(Change detection outputs)
▽

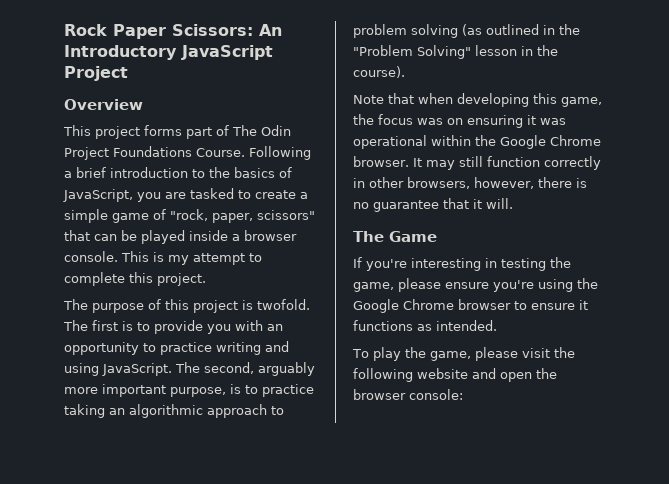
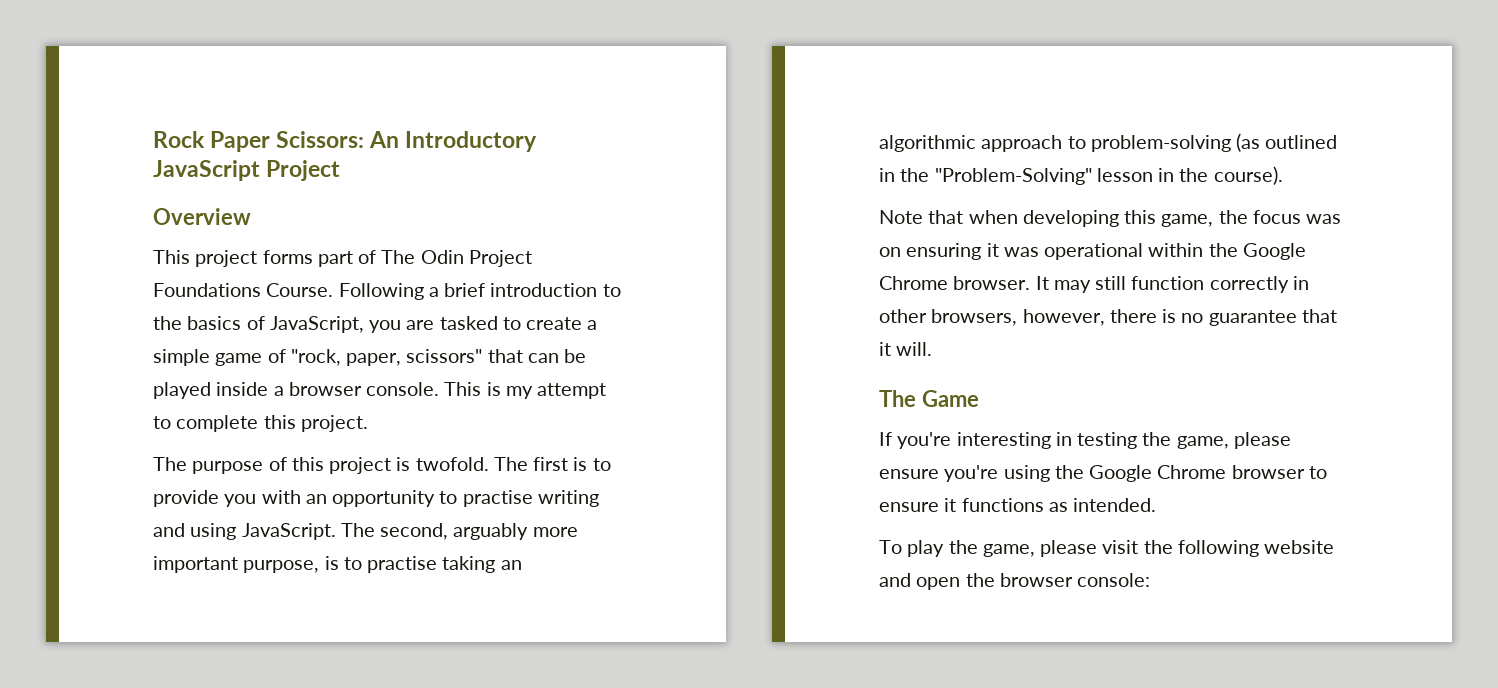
- The first is to provide you with an opportunity to practice writing and using JavaScript.
+ The first is to provide you with an opportunity to practise writing and using JavaScript.
- The second, arguably more important purpose, is to practice taking an algorithmic approach to problem solving (as outlined in the "Problem Solving" lesson in the course).
+ The second, arguably more important purpose, is to practise taking an algorithmic approach to problem-solving (as outlined in the "Problem-Solving" lesson in the course).

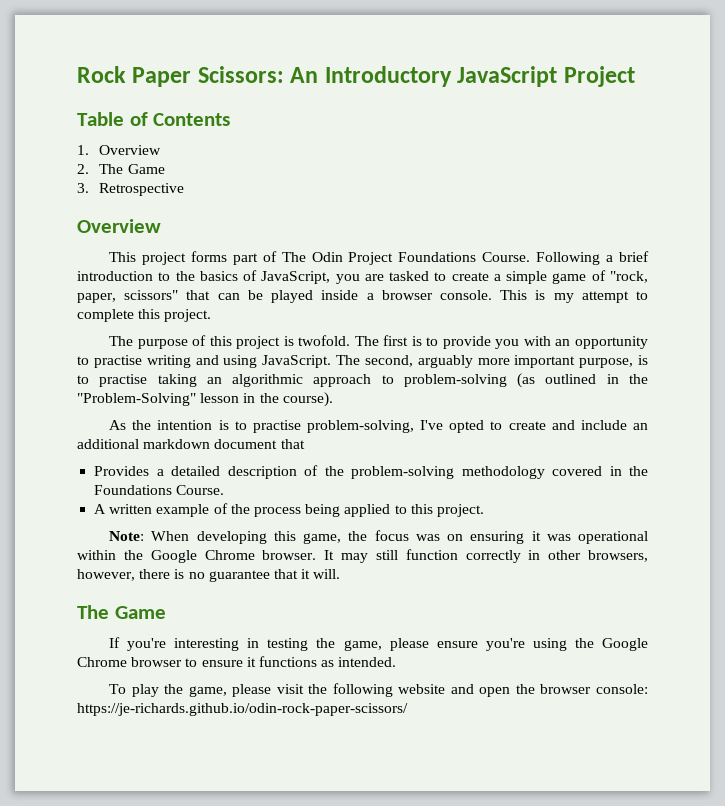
+ Table of Contents
+ 1. Overview
+ 2. The Game
+ 3. Retrospective
- Note that when developing this game, the focus was on ensuring it was operational within the Google Chrome browser.
+ As the intention is to practise problem-solving, I've opted to create and include an additional markdown document that
+ Provides a detailed description of the problem-solving methodology covered in the Foundations Course.
+ A written example of the process being applied to this project.
+ Note: When developing this game, the focus was on ensuring it was operational within the Google Chrome browser.
- To play the game, please visit the following website and open the browser console:
+ To play the game, please visit the following website and open the browser console: https://je-richards.github.io/odin-rock-paper-scissors/

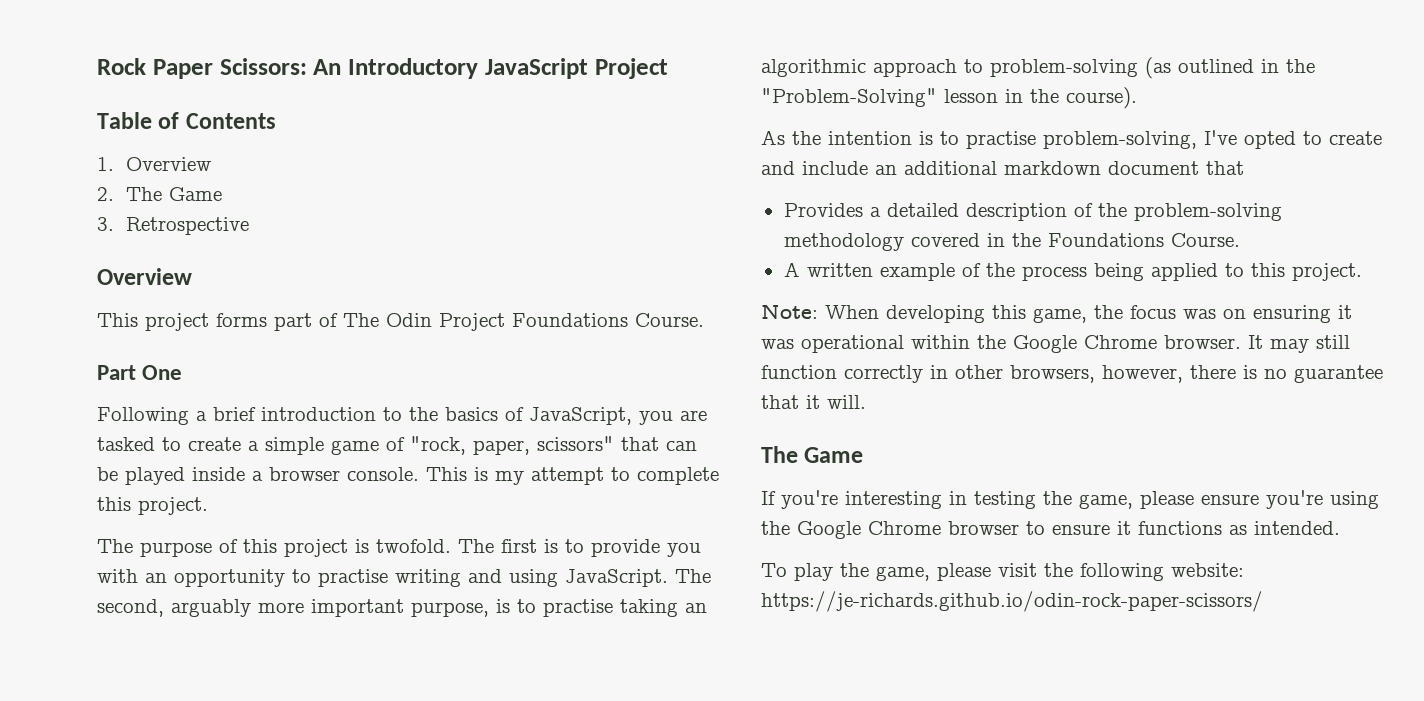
- This project forms part of The Odin Project Foundations Course. Following a brief introduction to the basics of JavaScript, you are tasked to create a simple game of "rock, paper, scissors" that can be played inside a browser console.
+ This project forms part of The Odin Project Foundations Course.
+ Part One
+ Following a brief introduction to the basics of JavaScript, you are tasked to create a simple game of "rock, paper, scissors" that can be played inside a browser console.
- To play the game, please visit the following website and open the browser console: https://je-richards.github.io/odin-rock-paper-scissors/
+ To play the game, please visit the following website: https://je-richards.github.io/odin-rock-paper-scissors/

△

» WHAT YOU SHOULD DO: Quote only what lies between the first line of the records and the line containing "- The second, arguably", please, including both lines and excluding images.

» COMPLETED EXERCISE:
- The first is to provide you with an opportunity to practice writing and using JavaScript.
+ The first is to provide you with an opportunity to practise writing and using JavaScript.
- The second, arguably more important purpose, is to practice taking an algorithmic approach to problem solving (as outlined in the "Problem Solving" lesson in the course).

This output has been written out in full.